> **Task**: Look below for the line that contains "- 3. Clear separation" and the line that contains "- Video Playback | react-player", then restate both of them and every line in between, exactly. No picture goes in the copy.

====== Exercise data ======

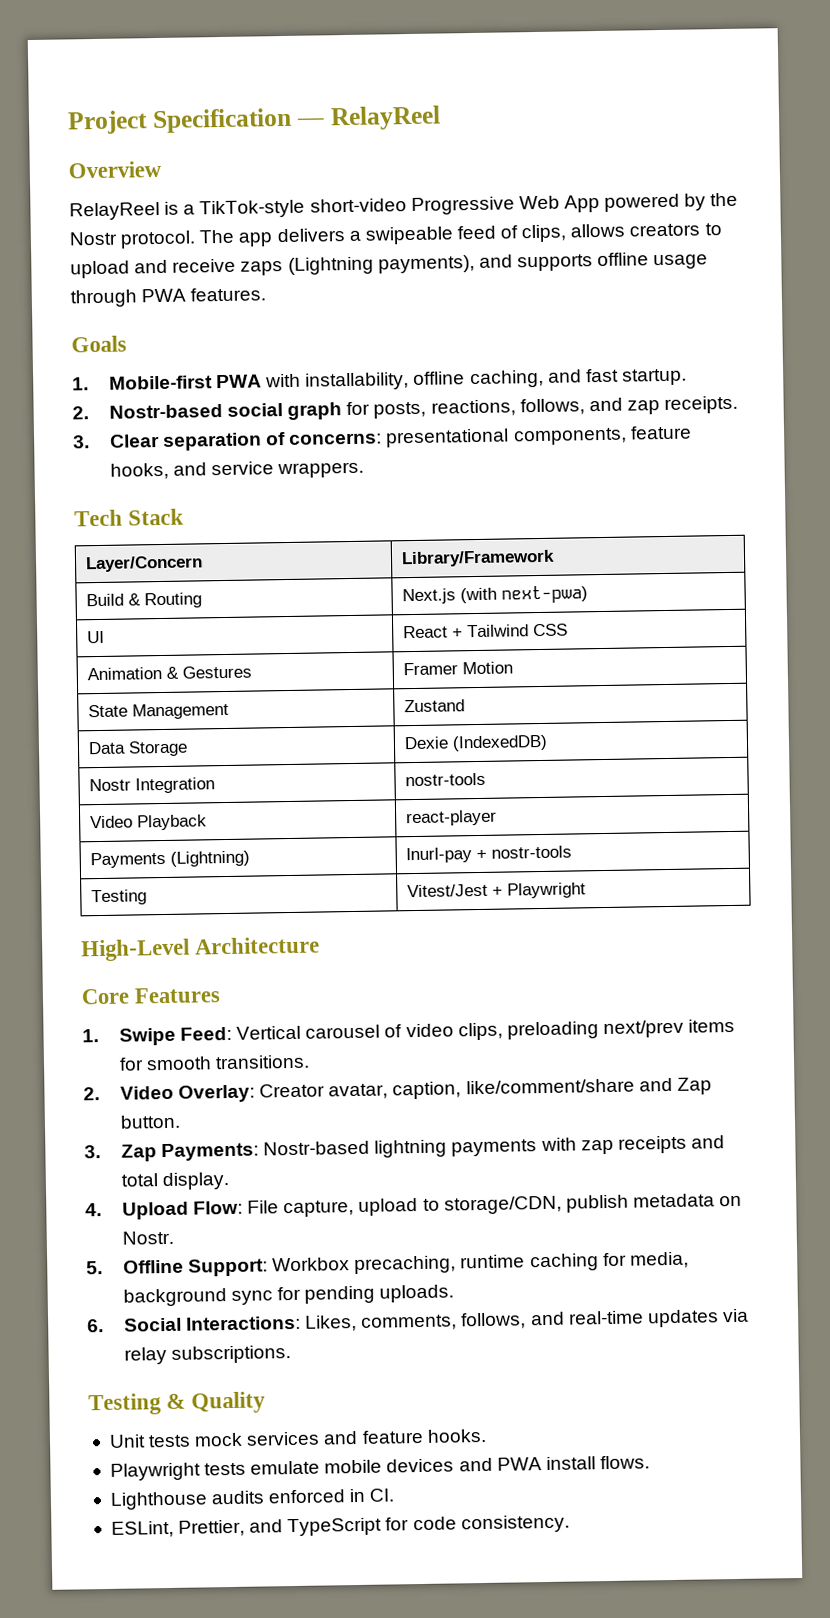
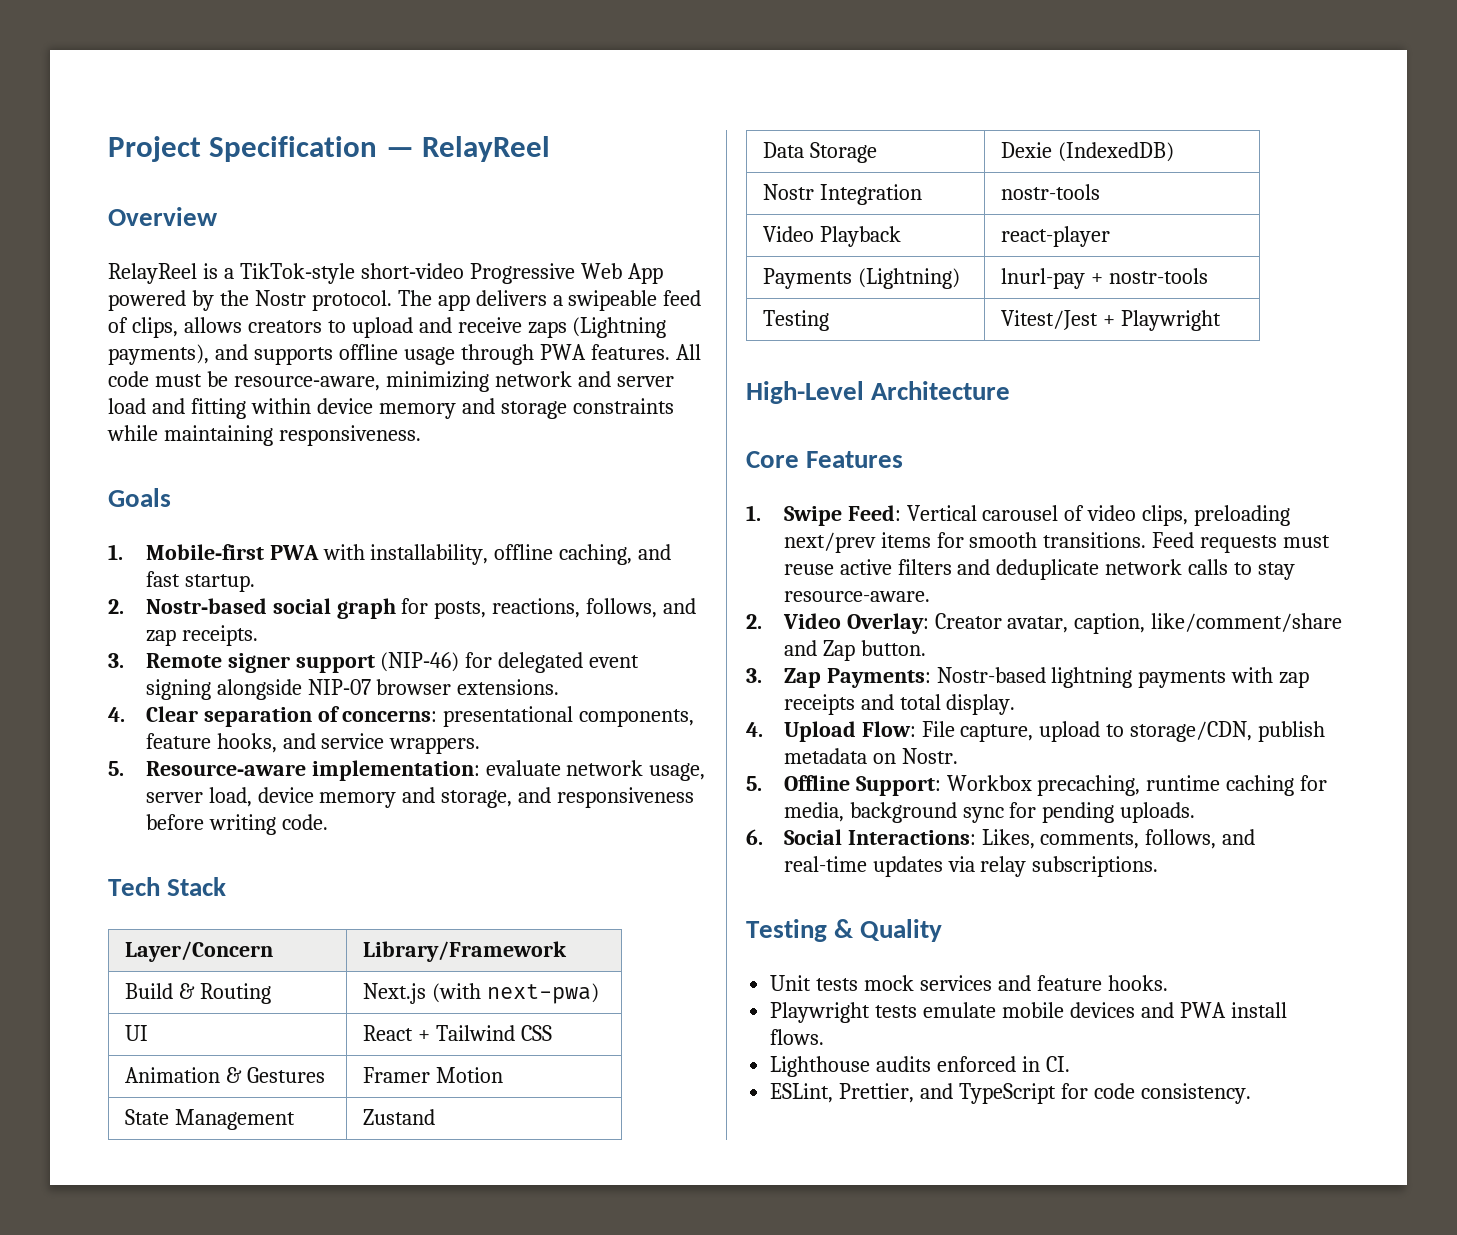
+ All code must be resource‑aware, minimizing network and server load and fitting within device memory and storage constraints while maintaining responsiveness.
- 3. Clear separation of concerns: presentational components, feature hooks, and service wrappers.
+ 3. Remote signer support (NIP‑46) for delegated event signing alongside NIP‑07 browser extensions.
+ 4. Clear separation of concerns: presentational components, feature hooks, and service wrappers.
+ 5. Resource‑aware implementation: evaluate network usage, server load, device memory and storage, and responsiveness before writing code.
+ Feed requests must reuse active filters and deduplicate network calls to stay resource-aware.

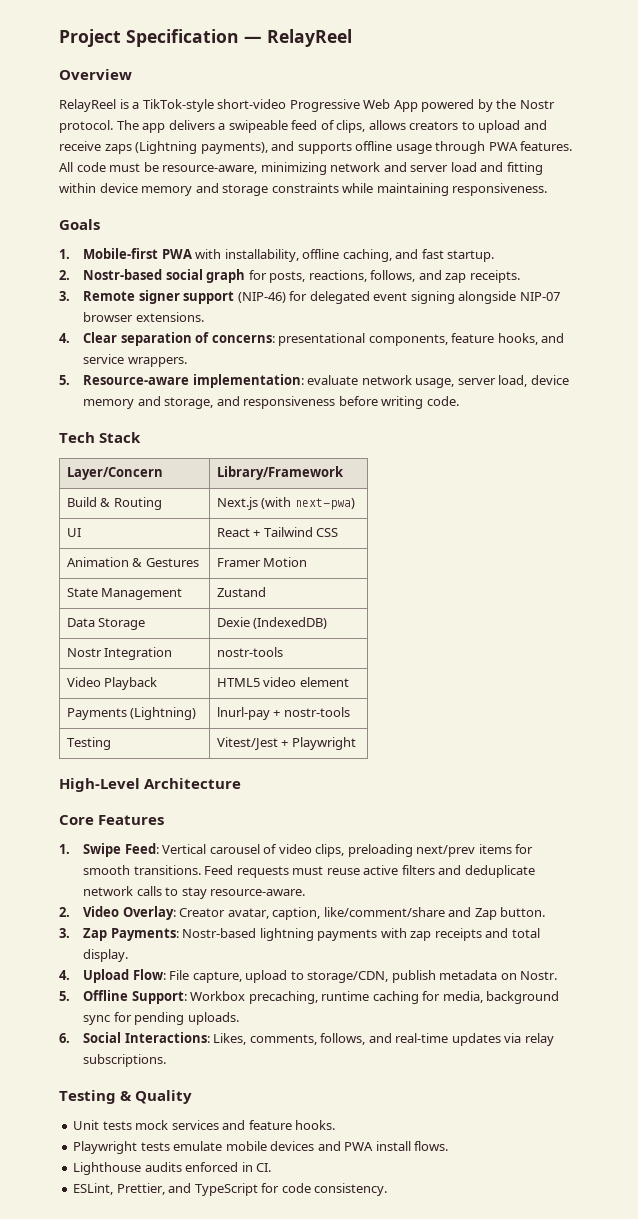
- Video Playback | react-player
+ Video Playback | HTML5 video element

======

> **Result for this task**:
- 3. Clear separation of concerns: presentational components, feature hooks, and service wrappers.
+ 3. Remote signer support (NIP‑46) for delegated event signing alongside NIP‑07 browser extensions.
+ 4. Clear separation of concerns: presentational components, feature hooks, and service wrappers.
+ 5. Resource‑aware implementation: evaluate network usage, server load, device memory and storage, and responsiveness before writing code.
+ Feed requests must reuse active filters and deduplicate network calls to stay resource-aware.

- Video Playback | react-player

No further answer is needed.